Among the entries, find each line that includes the string "legal" and list it.
[SOURCE MATERIAL — start]
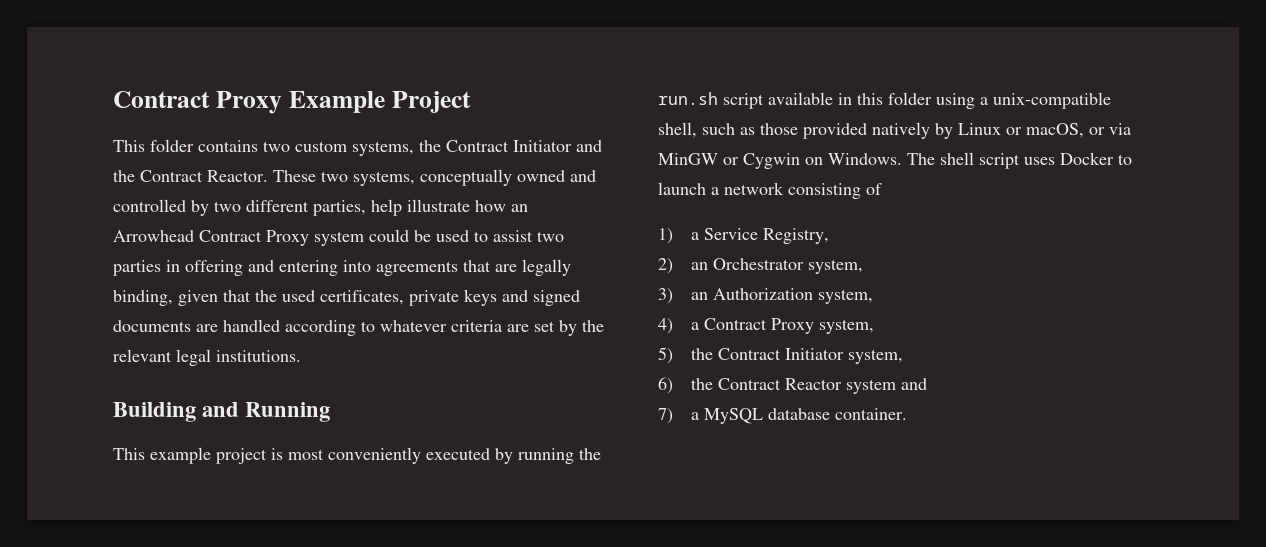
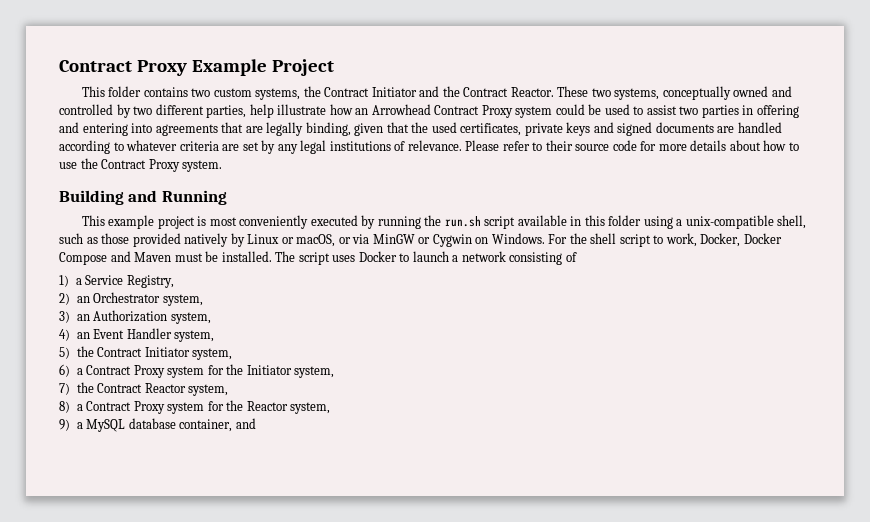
- These two systems, conceptually owned and controlled by two different parties, help illustrate how an Arrowhead Contract Proxy system could be used to assist two parties in offering and entering into agreements that are legally binding, given that the used certificates, private keys and signed documents are handled according to whatever criteria are set by the relevant legal institutions.
+ These two systems, conceptually owned and controlled by two different parties, help illustrate how an Arrowhead Contract Proxy system could be used to assist two parties in offering and entering into agreements that are legally binding, given that the used certificates, private keys and signed documents are handled according to whatever criteria are set by any legal institutions of relevance. Please refer to their source code for more details about how to use the Contract Proxy system.
- The shell script uses Docker to launch a network consisting of
+ For the shell script to work, Docker, Docker Compose and Maven must be installed. The script uses Docker to launch a network consisting of
- 4) a Contract Proxy system,
+ 4) an Event Handler system,
- 6) the Contract Reactor system and
- 7) a MySQL database container.
+ 6) a Contract Proxy system for the Initiator system,
+ 7) the Contract Reactor system,
+ 8) a Contract Proxy system for the Reactor system,
+ 9) a MySQL database container, and

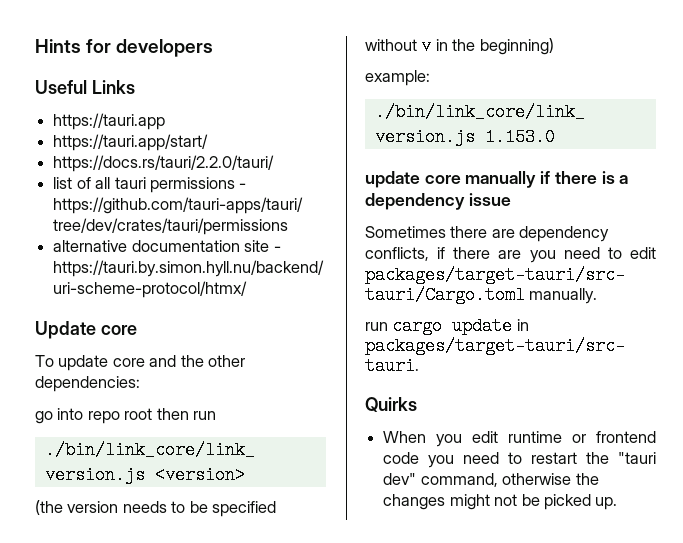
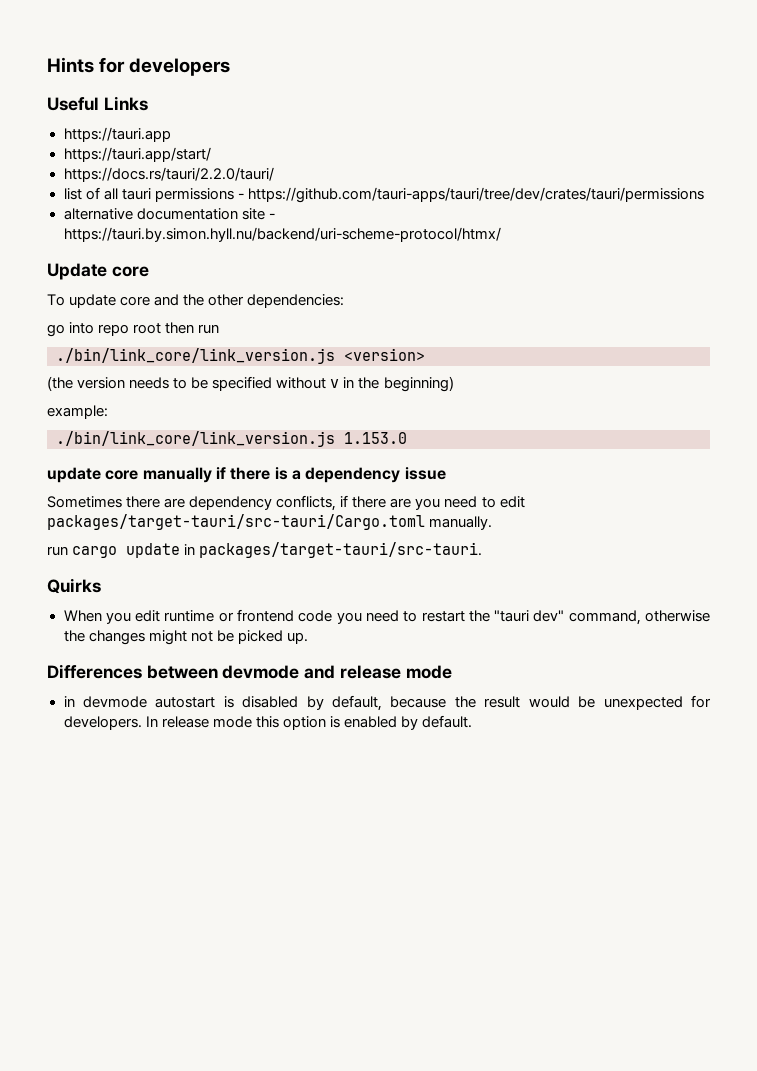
+ Differences between devmode and release mode
+ in devmode autostart is disabled by default, because the result would be unexpected for developers. In release mode this option is enabled by default.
[SOURCE MATERIAL — finish]
== RESULT OF THIS EXERCISE ==
- These two systems, conceptually owned and controlled by two different parties, help illustrate how an Arrowhead Contract Proxy system could be used to assist two parties in offering and entering into agreements that are legally binding, given that the used certificates, private keys and signed documents are handled according to whatever criteria are set by the relevant legal institutions.
+ These two systems, conceptually owned and controlled by two different parties, help illustrate how an Arrowhead Contract Proxy system could be used to assist two parties in offering and entering into agreements that are legally binding, given that the used certificates, private keys and signed documents are handled according to whatever criteria are set by any legal institutions of relevance. Please refer to their source code for more details about how to use the Contract Proxy system.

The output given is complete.